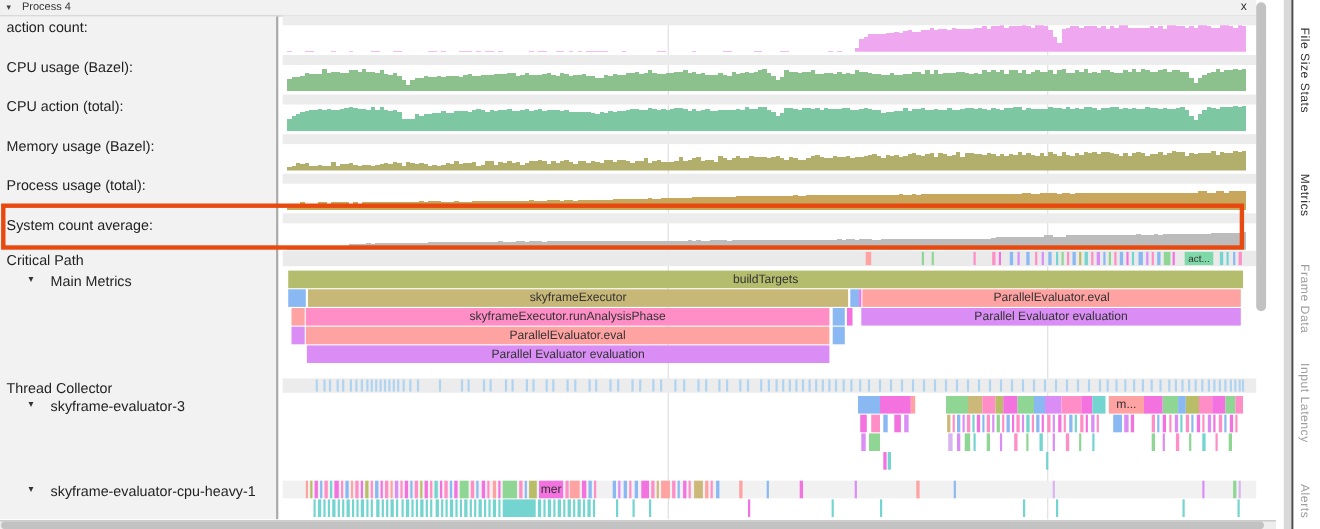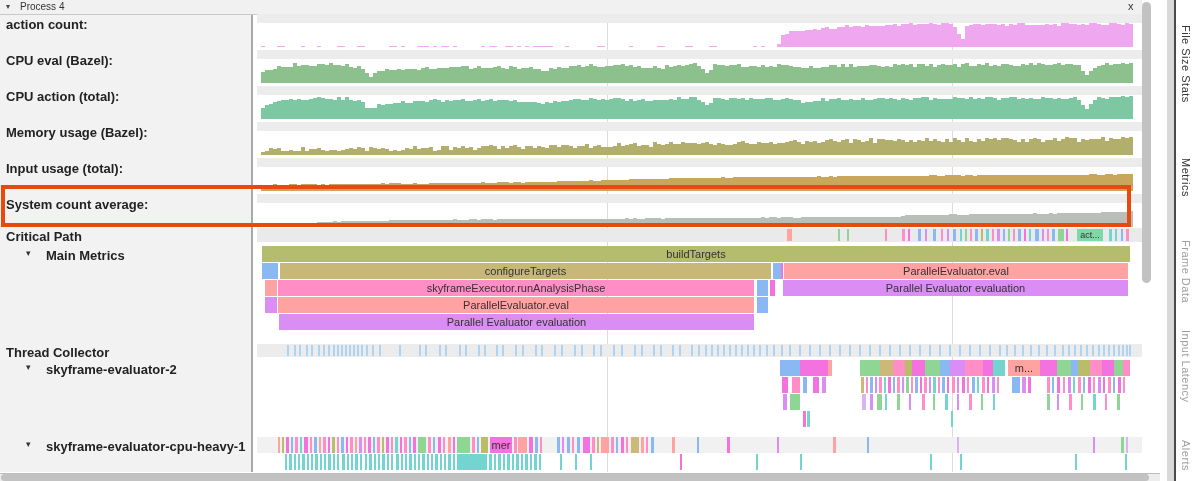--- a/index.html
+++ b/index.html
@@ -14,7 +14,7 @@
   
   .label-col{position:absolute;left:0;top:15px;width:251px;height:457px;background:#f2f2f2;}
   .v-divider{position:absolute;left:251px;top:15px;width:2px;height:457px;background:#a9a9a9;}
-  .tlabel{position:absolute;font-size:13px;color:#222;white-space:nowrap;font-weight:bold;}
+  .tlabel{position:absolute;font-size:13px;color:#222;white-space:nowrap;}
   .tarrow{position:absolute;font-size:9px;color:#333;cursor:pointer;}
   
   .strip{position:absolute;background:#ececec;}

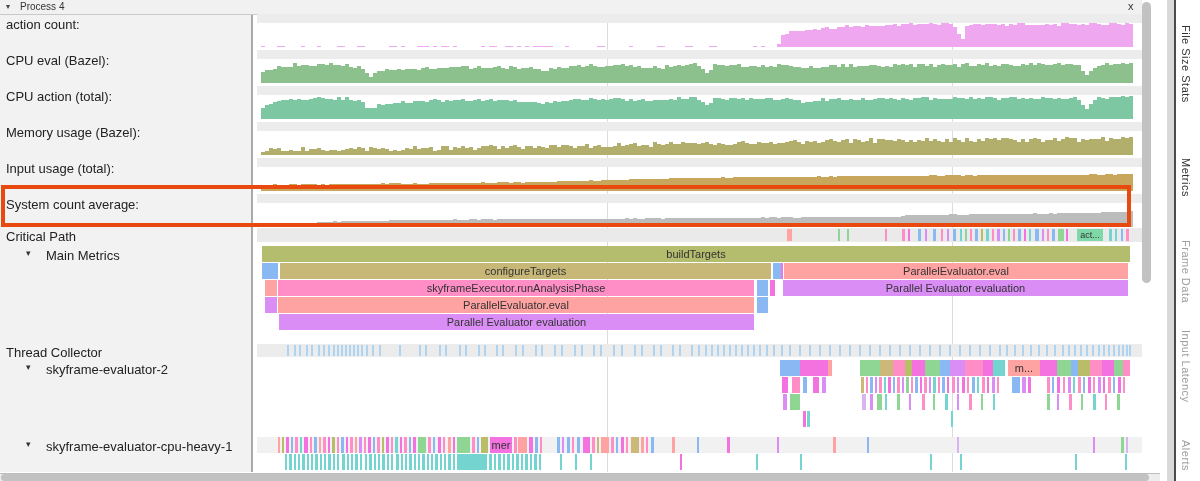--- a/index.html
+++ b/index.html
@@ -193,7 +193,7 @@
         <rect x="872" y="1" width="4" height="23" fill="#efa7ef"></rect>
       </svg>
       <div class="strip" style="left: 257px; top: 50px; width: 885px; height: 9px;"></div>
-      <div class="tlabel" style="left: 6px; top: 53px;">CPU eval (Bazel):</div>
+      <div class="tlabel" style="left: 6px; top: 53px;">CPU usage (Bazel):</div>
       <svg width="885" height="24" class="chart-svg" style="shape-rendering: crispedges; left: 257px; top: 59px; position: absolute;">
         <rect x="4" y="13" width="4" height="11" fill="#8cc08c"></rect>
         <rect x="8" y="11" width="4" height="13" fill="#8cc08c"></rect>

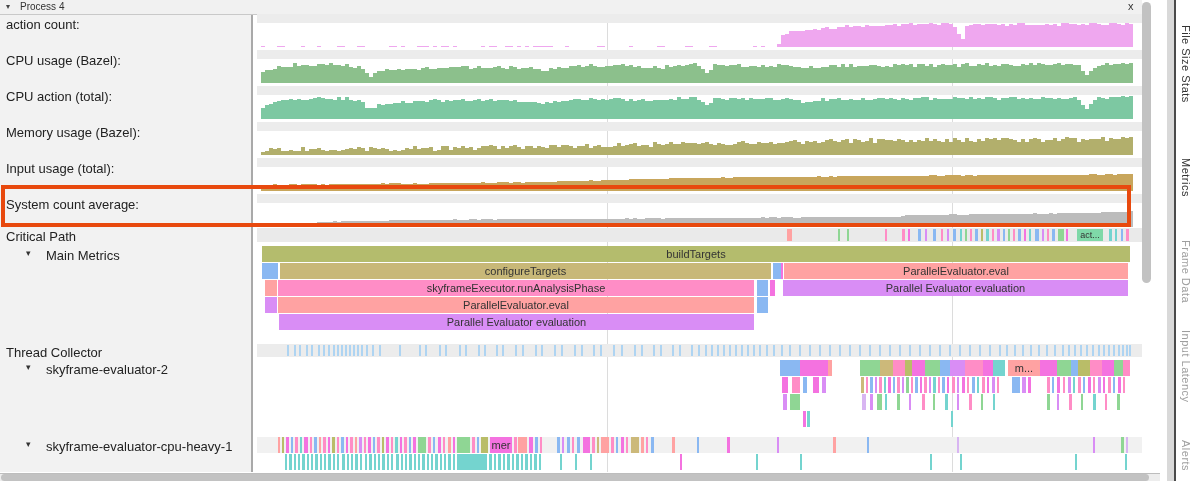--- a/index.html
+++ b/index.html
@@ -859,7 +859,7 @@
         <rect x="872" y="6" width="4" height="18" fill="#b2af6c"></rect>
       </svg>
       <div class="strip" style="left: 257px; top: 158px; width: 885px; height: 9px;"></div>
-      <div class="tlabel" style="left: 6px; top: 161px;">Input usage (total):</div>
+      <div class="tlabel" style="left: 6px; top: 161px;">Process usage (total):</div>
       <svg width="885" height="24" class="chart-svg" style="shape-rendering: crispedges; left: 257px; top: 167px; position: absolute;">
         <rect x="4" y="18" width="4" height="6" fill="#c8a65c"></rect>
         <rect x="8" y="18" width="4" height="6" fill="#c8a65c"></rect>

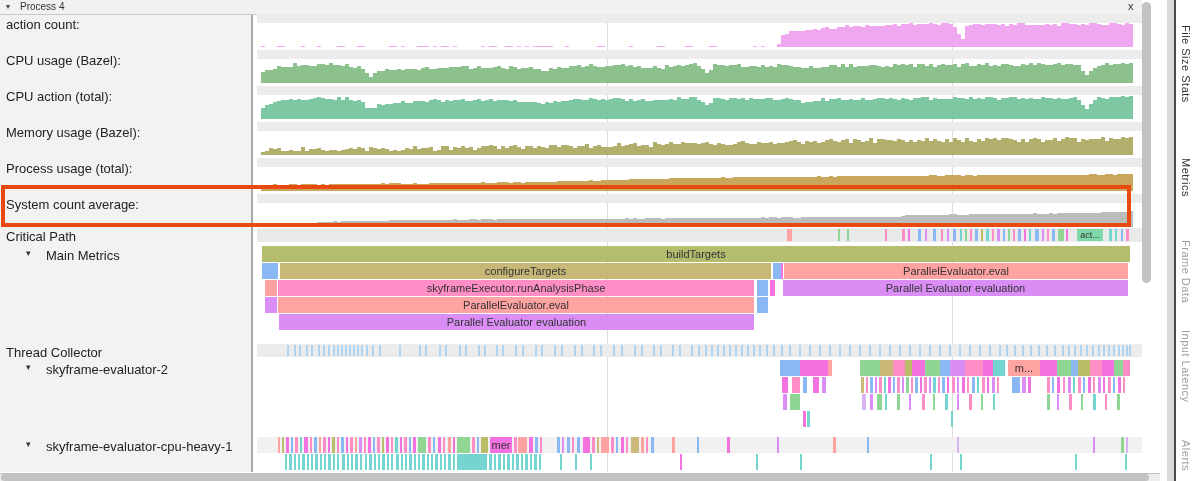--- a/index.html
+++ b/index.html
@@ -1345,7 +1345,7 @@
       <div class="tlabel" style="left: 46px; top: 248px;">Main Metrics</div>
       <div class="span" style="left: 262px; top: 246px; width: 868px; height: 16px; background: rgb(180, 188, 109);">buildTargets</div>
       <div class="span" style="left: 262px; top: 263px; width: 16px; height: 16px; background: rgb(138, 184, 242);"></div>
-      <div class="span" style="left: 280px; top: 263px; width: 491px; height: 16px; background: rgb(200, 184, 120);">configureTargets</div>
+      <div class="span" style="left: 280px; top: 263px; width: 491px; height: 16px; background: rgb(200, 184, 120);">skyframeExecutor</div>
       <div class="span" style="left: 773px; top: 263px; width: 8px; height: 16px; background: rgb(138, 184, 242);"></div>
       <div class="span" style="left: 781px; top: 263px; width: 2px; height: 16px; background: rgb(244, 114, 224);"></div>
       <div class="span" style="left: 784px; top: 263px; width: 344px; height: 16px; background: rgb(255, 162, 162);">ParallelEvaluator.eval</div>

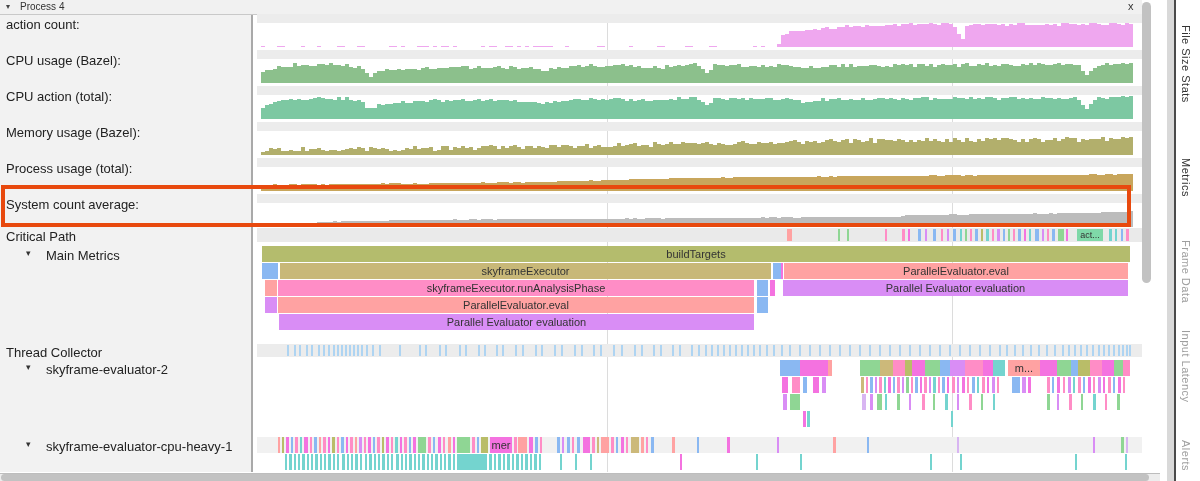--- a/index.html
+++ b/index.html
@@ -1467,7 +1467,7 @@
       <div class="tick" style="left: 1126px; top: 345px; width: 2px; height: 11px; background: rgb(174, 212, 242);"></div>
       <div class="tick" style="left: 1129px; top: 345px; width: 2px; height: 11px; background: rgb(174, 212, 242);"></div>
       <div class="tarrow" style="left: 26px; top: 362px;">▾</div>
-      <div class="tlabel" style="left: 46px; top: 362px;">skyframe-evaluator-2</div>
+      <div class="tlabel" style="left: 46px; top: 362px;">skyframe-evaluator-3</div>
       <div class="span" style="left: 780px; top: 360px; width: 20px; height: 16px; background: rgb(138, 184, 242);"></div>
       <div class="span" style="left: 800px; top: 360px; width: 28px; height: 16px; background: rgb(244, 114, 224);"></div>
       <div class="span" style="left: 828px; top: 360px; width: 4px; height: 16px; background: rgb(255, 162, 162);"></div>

========

Problem to solve: When a line contains the string "tick", copy it from the records.

Written solution:
       <div class="tick" style="left: 1126px; top: 345px; width: 2px; height: 11px; background: rgb(174, 212, 242);"></div>
       <div class="tick" style="left: 1129px; top: 345px; width: 2px; height: 11px; background: rgb(174, 212, 242);"></div>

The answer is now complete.